Eigenbedarf:Arme Mieter

Der Bundesgerichtshofs könnte die Rechte von Wohnungseigentümern stärken; auch im Fall von GbRs.

Von Valentin Dornis und Harald Freiberger

Das Münchner Ehepaar lebt seit 30 Jahren in der Mietwohnung im Lehel, 166 Quadratmeter, beste Lage, direkt an der Isar, nahe an der Innenstadt. Vor Jahren starb der Eigentümer, vier Investoren kauften das Haus und gründeten eine Gesellschaft bürgerlichen Rechts (GbR).

Was folgte: Die Investoren ließen eine Wohnung nach der anderen sanieren und verkauften sie. Nur die Wohnung des Ehepaars ist noch nicht renoviert. 2013 bekam es schließlich die Kündigung wegen Eigenbedarfs. Angeblich wollte die Tochter eines der vier Gesellschafter mit Mann und Kind einziehen. Die Mieter hielten das für vorgetäuscht und wehrten sich dagegen.

Am Mittwoch das Urteil des Bundesgerichtshofs (BGH): Die Kündigung ist rechtens. Die strittige Frage, ob auch das Mitglied einer GbR Eigenbedarf geltend machen darf, entschied das Gericht zugunsten des Vermieters (BGH VIII ZR 232/15). Es bestätigte damit seine bisherige Rechtsprechung. Zuvor hatte sich das Landgericht München für die Mieter entschieden.

Bisher war ein Vermieter außerdem verpflichtet, einen Ersatz im selben Haus anzubieten. Sonst wurde die Eigenbedarfskündigung unwirksam. Jetzt reicht die Kündigung, der Mieter hat höchstens Anspruch auf Schadenersatz, zum Beispiel für die Umzugskosten.

Eigenbedarf: Münchner Wohnhaus: Der Bundesgerichtshof könnte das Recht von Vermietern stärken, Eigenbedarf geltend zu machen, auch dann, wenn die Wohnung im Besitz einer GbR ist.

Münchner Wohnhaus: Der Bundesgerichtshof könnte das Recht von Vermietern stärken, Eigenbedarf geltend zu machen, auch dann, wenn die Wohnung im Besitz einer GbR ist.

(Foto: Stephan Rumpf)

Der Deutsche Mieterbund kritisierte das Urteil scharf. "Dem BGH scheint es egal zu sein, wenn eine GbR ausschließlich dazu gegründet wird, um Mietwohnungen in Eigentum umzuwandeln", sagte Geschäftsführer Ulrich Ropertz.
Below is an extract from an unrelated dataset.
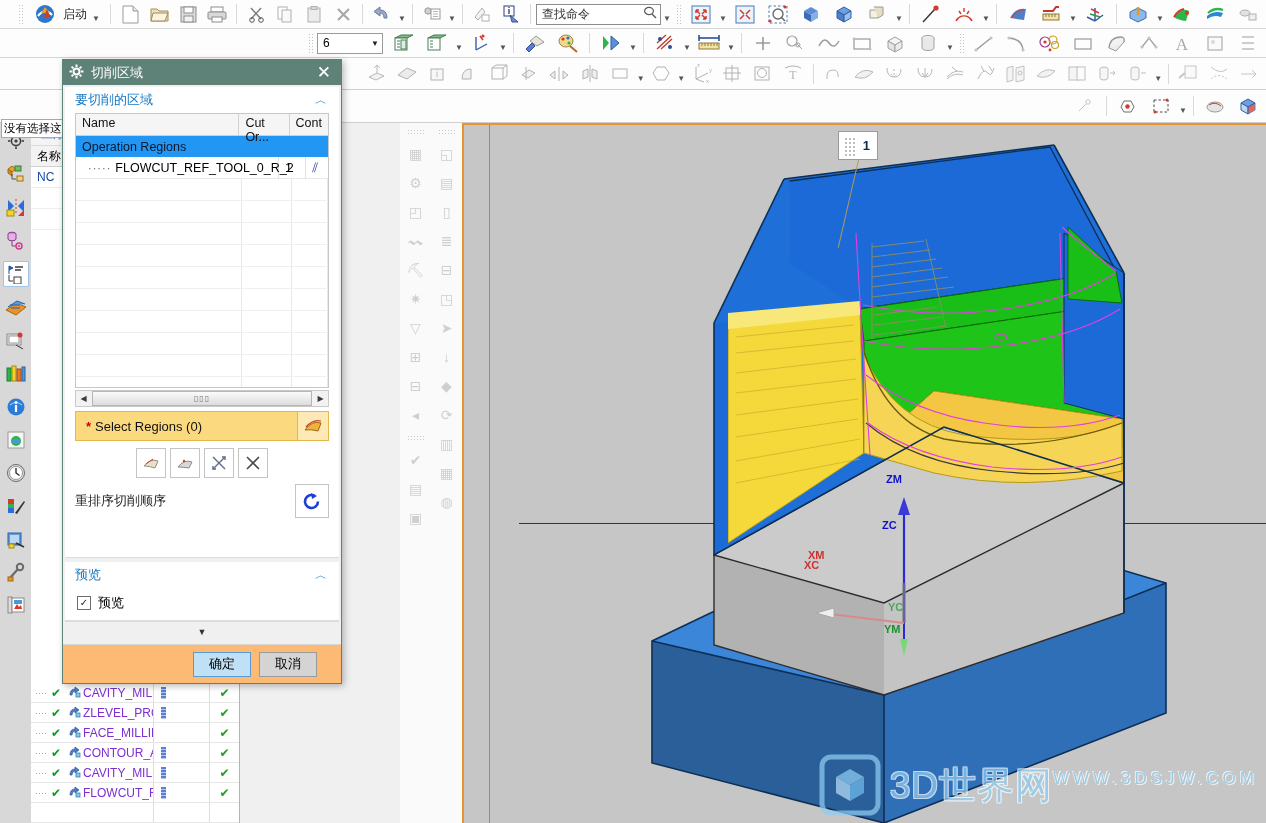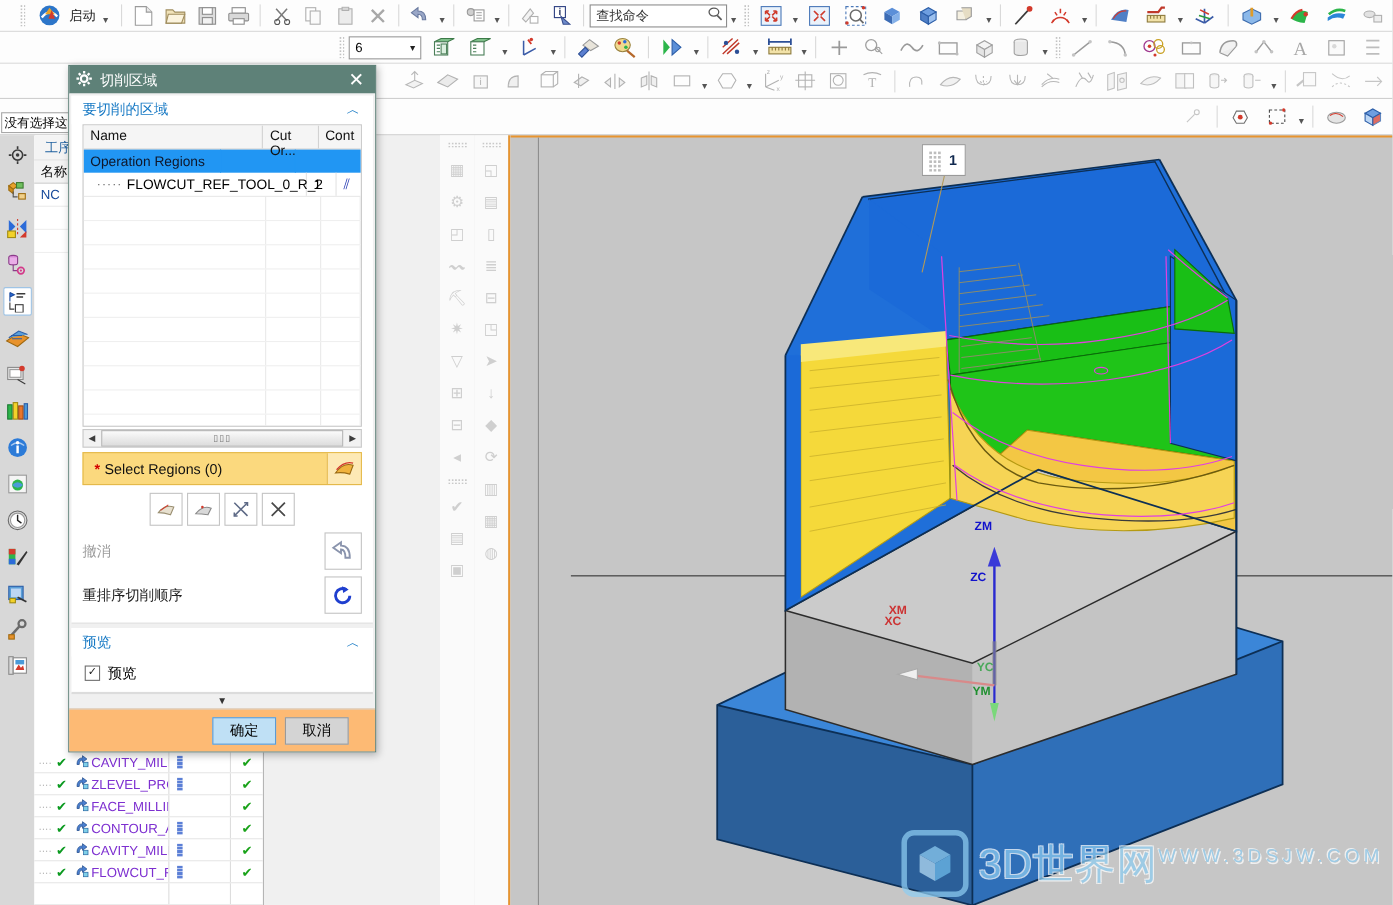"没有选择这" div { top: 102px -> 119px }
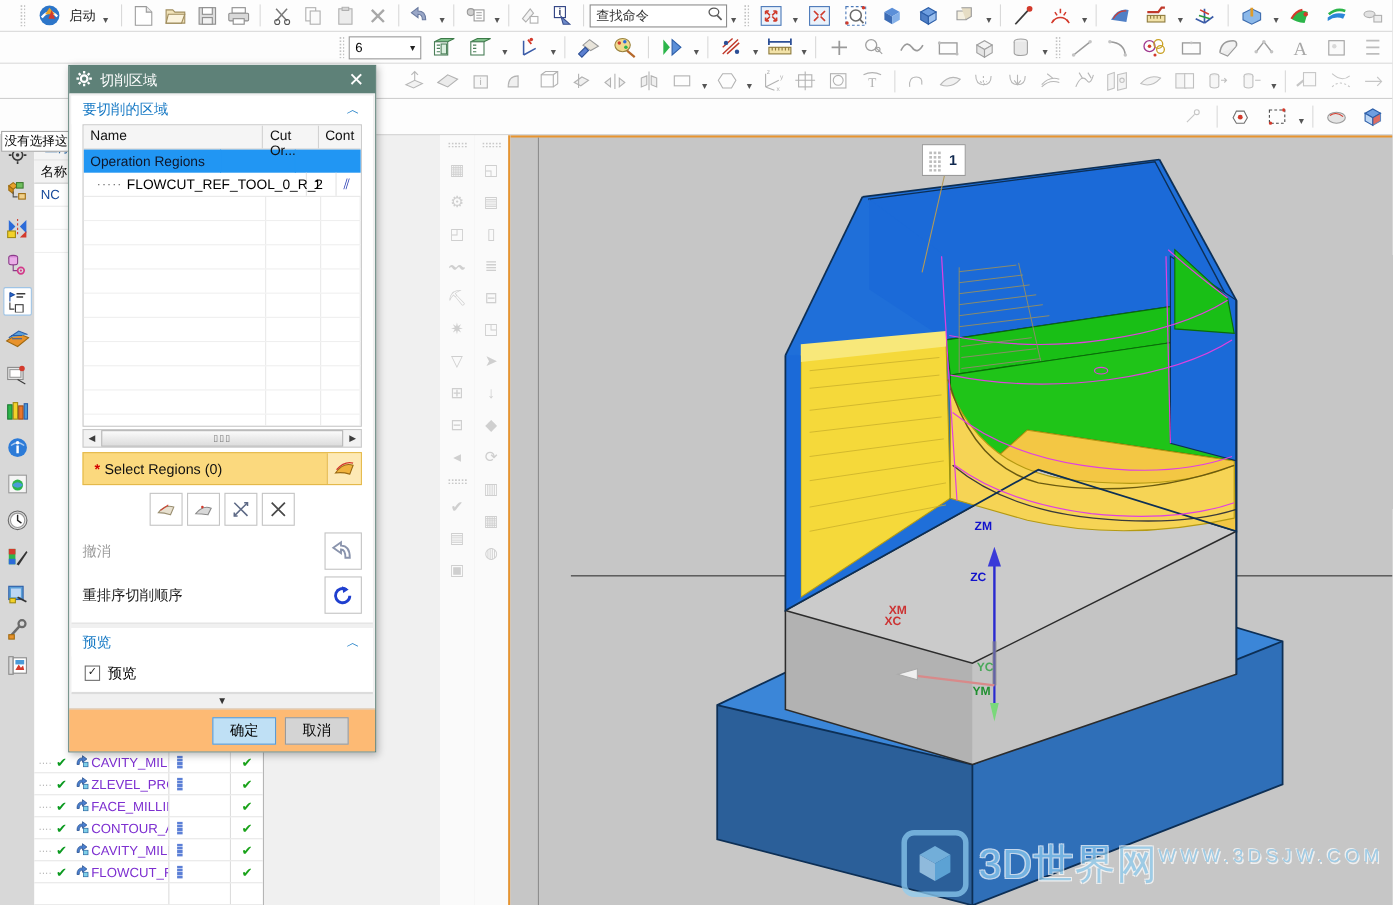"撤消" div.optrow { html: <div> <span>撤消</span> <span> <svg> <path></path> </svg> </span> </div> -> none }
Man müsse kein Hellseher sein, um vorherzusagen, was mit der Wohnung passiert: Sie werde saniert und anschließend verkauft. Nach Erfahrung des Mieterschützers werden GbR in erster Linie zu dem Zweck gegründet, Mietwohnungen zu sanieren und dann teuer zu verkaufen. "Der BGH bestätigt damit einen Weg, wie man Mieter ganz gut loswerden kann", sagte Ropertz. Der Mieterbund sieht durch die Rechtsprechung den "Kündigungsschutz aufgeweicht und Missbrauch Tür und Tor geöffnet". Eigenbedarf werde in vielen Fällen vorgeschützt. "Der Grund dafür muss nur zum Zeitpunkt der Kündigung bestehen", sagt Ropertz. Schon 2007 und 2011 hatte der BGH in zwei Fällen ähnlich entschieden: Die Gesellschafter einer GbR dürfen demnach genauso Eigenbedarf geltend machen wie jeder andere Eigentümer. Dass der jüngste Fall trotzdem wieder vor dem BGH landete, liegt an der Entscheidung des Landgerichts München (14 S 2969/15). Es hatte sich gegen die früheren BGH-Entscheidungen gestellt: Eine GbR solle keinen Eigenbedarf geltend machen können. Das wiesen die BGH-Richter nun erneut zurück

Endgültig entschieden ist der Fall aber noch nicht: Das Ehepaar kann weiter auf das Landgericht hoffen. Dieses muss den Fall neu verhandeln, weil nicht geprüft wurde, ob an dem angeblichen Eigenbedarf der Tochter wirklich etwas dran ist, und außerdem ob der Auszug für die Mieter eine unzumutbare Härte bedeuten würde.